*Goal of the exercise*:
A faithful transcript of every entry is required; pictures do not belong in it.

*Task input*:
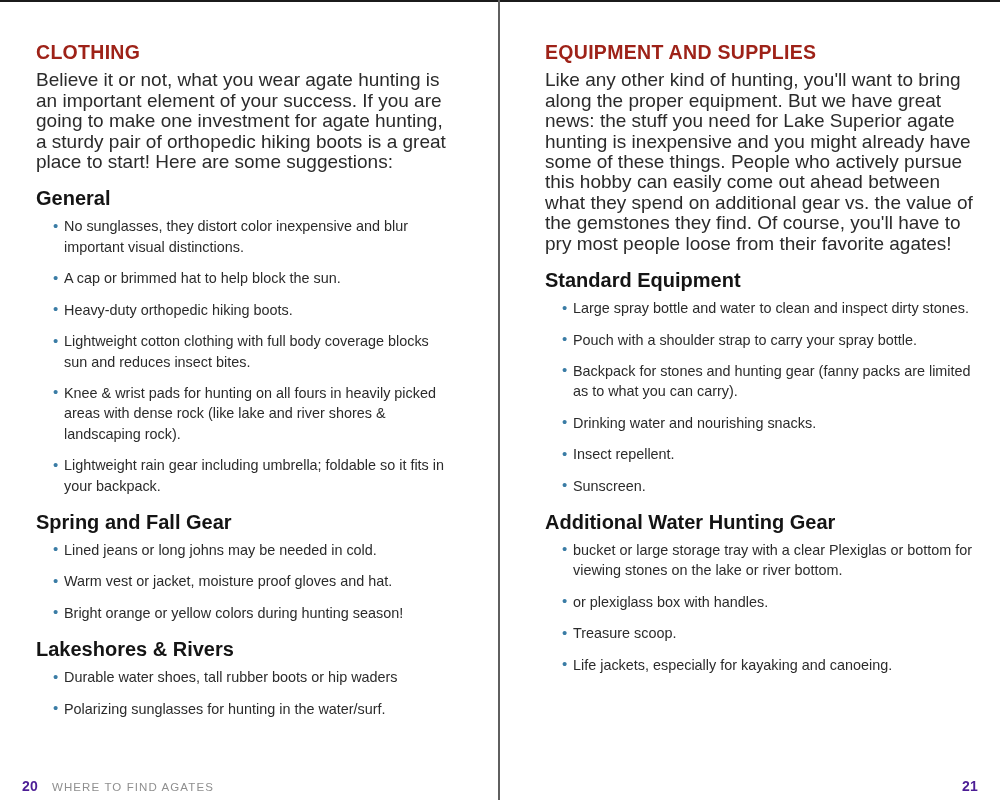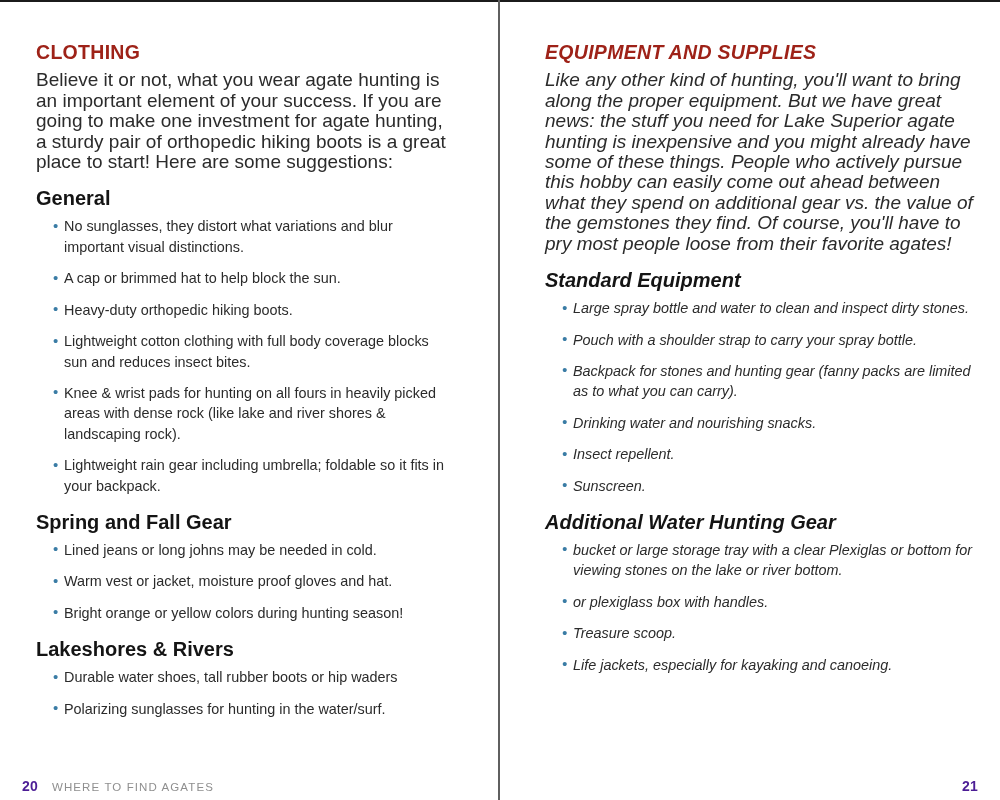--- a/index.html
+++ b/index.html
@@ -38,21 +38,21 @@
   }
   #page-left  { left: 0px;   width: 498px; }
   #page-right { left: 500px; width: 500px; }
 
   .page-body {
     position: absolute;
     top: 28px;
   }
   #page-left .page-body  { left: 36px; width: 410px; }
   #page-right .page-body { left: 545px; width: 430px; }
-  #page-right .page-body { left: 45px; width: 430px; font-style: italic; }
+  #page-right .page-body { left: 45px; width: 430px; }
 
   
   .section-title {
     color: #9e2218;
     font-size: 19.5px;
     font-weight: bold;
     letter-spacing: 0.3px;
     line-height: 1.1;
     margin: 0 0 7px 0;
     text-transform: uppercase;
@@ -132,21 +132,21 @@
 
   <div class="page" id="page-left">
     <div class="page-body">
 
       <h1 class="section-title">CLOTHING</h1>
 
       <p class="intro">Believe it or not, what you wear agate hunting is an important element of your success. If you are going to make one investment for agate hunting, a sturdy pair of orthopedic hiking boots is a great place to start! Here are some suggestions:</p>
 
       <h2 class="subhead">General</h2>
       <ul class="bullets">
-        <li>No sunglasses, they distort what variations and blur important visual distinctions.</li>
+        <li>No sunglasses, they distort color inexpensive and blur important visual distinctions.</li>
         <li>A cap or brimmed hat to help block the sun.</li>
         <li>Heavy-duty orthopedic hiking boots.</li>
         <li>Lightweight cotton clothing with full body coverage blocks sun and reduces insect bites.</li>
         <li>Knee &amp; wrist pads for hunting on all fours in heavily picked areas with dense rock (like lake and river shores &amp; landscaping rock).</li>
         <li>Lightweight rain gear including umbrella; foldable so it fits in your backpack.</li>
       </ul>
 
       <h2 class="subhead">Spring and Fall Gear</h2>
       <ul class="bullets">
         <li>Lined jeans or long johns may be needed in cold.</li>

*Answer below*:
--- a/index.html
+++ b/index.html
@@ -38,21 +38,21 @@
   }
   #page-left  { left: 0px;   width: 498px; }
   #page-right { left: 500px; width: 500px; }
 
   .page-body {
     position: absolute;
     top: 28px;
   }
   #page-left .page-body  { left: 36px; width: 410px; }
   #page-right .page-body { left: 545px; width: 430px; }
-  #page-right .page-body { left: 45px; width: 430px; font-style: italic; }
+  #page-right .page-body { left: 45px; width: 430px; }
 
   
   .section-title {
     color: #9e2218;
     font-size: 19.5px;
     font-weight: bold;
     letter-spacing: 0.3px;
     line-height: 1.1;
     margin: 0 0 7px 0;
     text-transform: uppercase;
@@ -132,21 +132,21 @@
 
   <div class="page" id="page-left">
     <div class="page-body">
 
       <h1 class="section-title">CLOTHING</h1>
 
       <p class="intro">Believe it or not, what you wear agate hunting is an important element of your success. If you are going to make one investment for agate hunting, a sturdy pair of orthopedic hiking boots is a great place to start! Here are some suggestions:</p>
 
       <h2 class="subhead">General</h2>
       <ul class="bullets">
-        <li>No sunglasses, they distort what variations and blur important visual distinctions.</li>
+        <li>No sunglasses, they distort color inexpensive and blur important visual distinctions.</li>
         <li>A cap or brimmed hat to help block the sun.</li>
         <li>Heavy-duty orthopedic hiking boots.</li>
         <li>Lightweight cotton clothing with full body coverage blocks sun and reduces insect bites.</li>
         <li>Knee &amp; wrist pads for hunting on all fours in heavily picked areas with dense rock (like lake and river shores &amp; landscaping rock).</li>
         <li>Lightweight rain gear including umbrella; foldable so it fits in your backpack.</li>
       </ul>
 
       <h2 class="subhead">Spring and Fall Gear</h2>
       <ul class="bullets">
         <li>Lined jeans or long johns may be needed in cold.</li>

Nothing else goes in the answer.